Excellent diorama! Your colors look very rich. What brand of paints did you use?


----------



## Cro-Magnon Man (Jun 11, 2001)

What do you mean about the green being for your daughter and you wouldn't do it again? Do you mean the green colour scheme for the dinosaur? I think it looks very lifelike, and very plausible with the final touches of lime/yellow green.
In the latest thinking about dinosaurs, like the Walking With Dinosaurs TV programme, nearly all species of dinosaurs seem to be light tan patterned or a sort of indistict grey, but any species which lived among undergrowth, like in your diorama, would surely have been more greenish in colour. 
Let's have more colours for dinosaurs, I say. They shouldn't all be roughly the same; reptiles around the world today, such as lizards or snakes, are certainly not all the same in appearance.


----------



## Dr. Brad (Oct 5, 1999)

Cro-Magnon Man said:


> What do you mean about the green being for your daughter and you wouldn't do it again? Do you mean the green colour scheme for the dinosaur? I think it looks very lifelike, and very plausible with the final touches of lime/yellow green.
> In the latest thinking about dinosaurs, like the Walking With Dinosaurs TV programme, nearly all species of dinosaurs seem to be light tan patterned or a sort of indistict grey, but any species which lived among undergrowth, like in your diorama, would surely have been more greenish in colour.
> Let's have more colours for dinosaurs, I say. They shouldn't all be roughly the same; reptiles around the world today, such as lizards or snakes, are certainly not all the same in appearance.

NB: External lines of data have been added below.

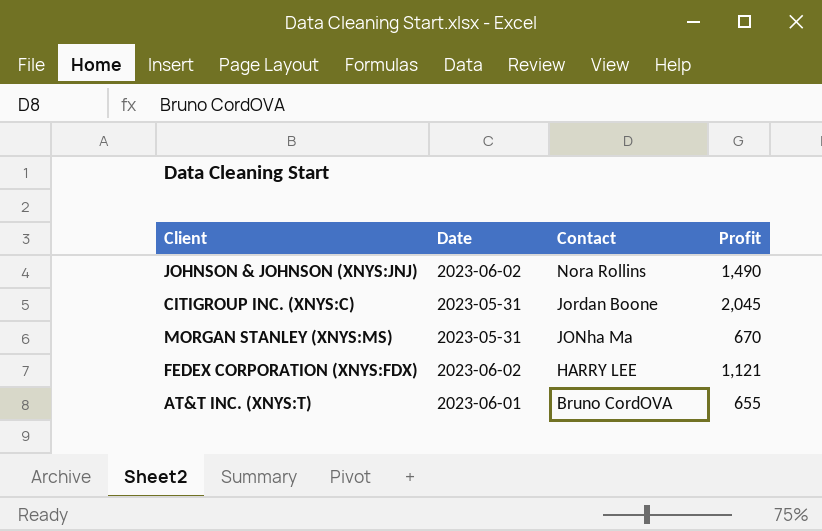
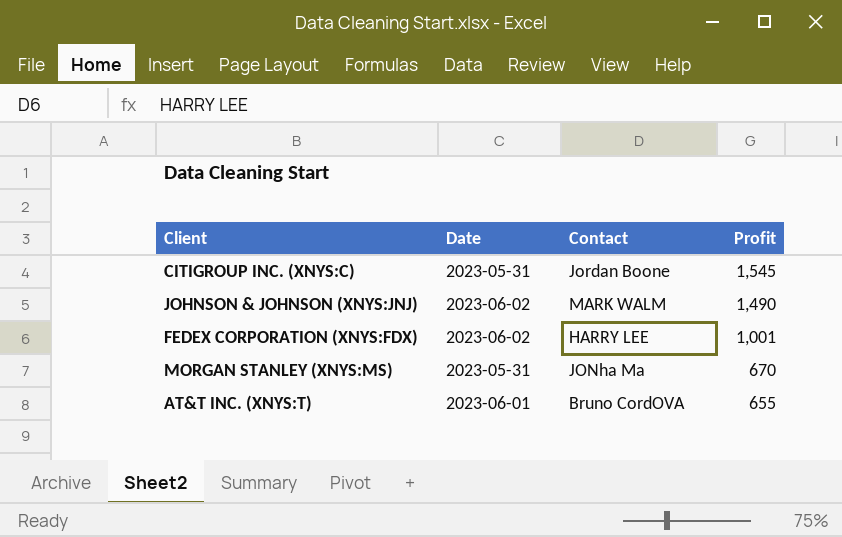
row order: Contact descending -> Profit descending
CITIGROUP INC. (XNYS:C) | Profit: 2,045 -> 1,545
JOHNSON & JOHNSON (XNYS:JNJ) | Contact: Nora Rollins -> MARK WALM
FEDEX CORPORATION (XNYS:FDX) | Profit: 1,121 -> 1,001

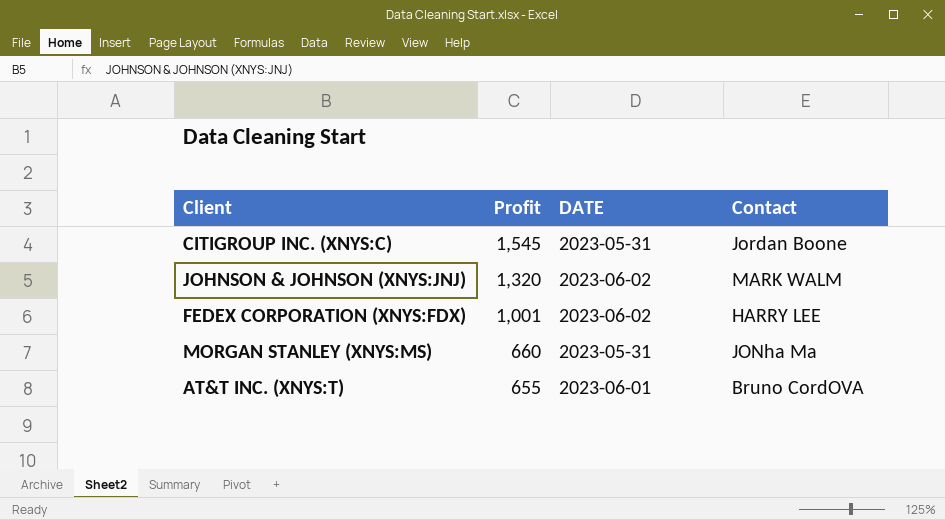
column Profit | position: 4 -> 2
column name: Date -> DATE
JOHNSON & JOHNSON (XNYS:JNJ) | Profit: 1,490 -> 1,320
MORGAN STANLEY (XNYS:MS) | Profit: 670 -> 660

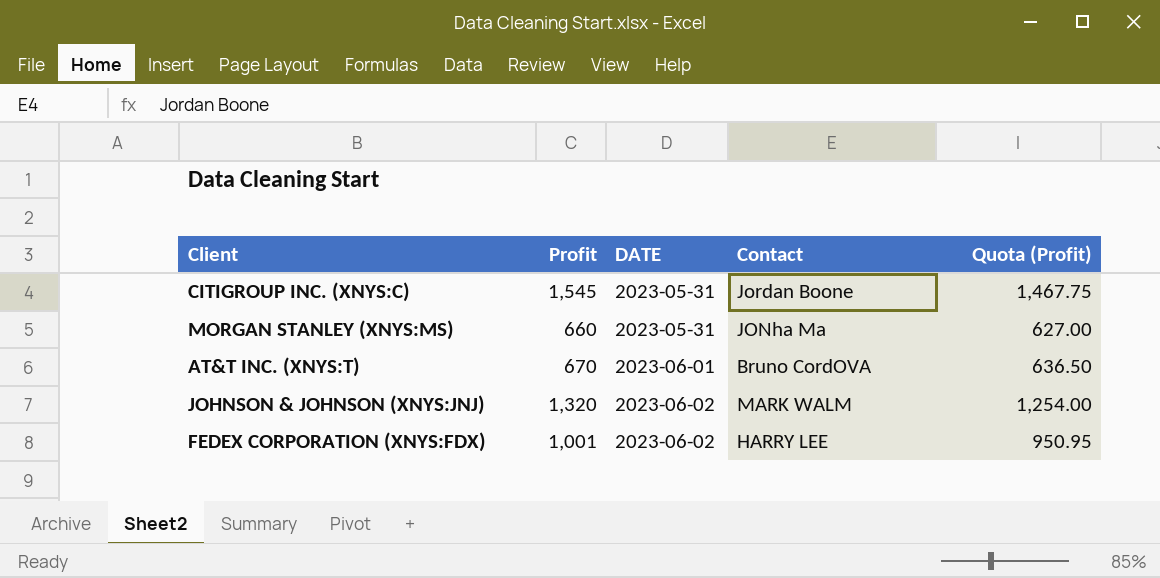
row order: Profit descending -> DATE ascending
column Quota (Profit) | formula: none -> [Profit] * 0.95
AT&T INC. (XNYS:T) | Profit: 655 -> 670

I'm glad you like the green.  Maybe you have a point. Perhaps a slightly less saturated green would work, too. Or greenish highlights and stripes.


----------



## Dr. Brad (Oct 5, 1999)

Gillmen said:


> Excellent diorama! Your colors look very rich. What brand of paints did you use?


It was a mixture of Tamiya and Testor's acrylics. The rust highlights were done by a combo of drybrushing rust and a bit of pastel chalk.


----------



## deadmanincfan (Mar 11, 2008)

I think the green works very nicely on the dinos! :thumbsup:


----------



## Auroranut (Jan 12, 2008)

Beautiful build Dr. Brad!! I think it's one of the best dino builds I've seen in a long time!!:thumbsup::thumbsup::thumbsup:

Chris.


----------



## Rebel Rocker (Jan 26, 2000)

WOW!! That looks FANTASTIC!! :thumbsup: :thumbsup:

Wayne


----------



## F91 (Mar 3, 2002)

Wow X 4!!!! Great stuff!!


----------



## Dr. Brad (Oct 5, 1999)

Thanks guys!

Brad.


----------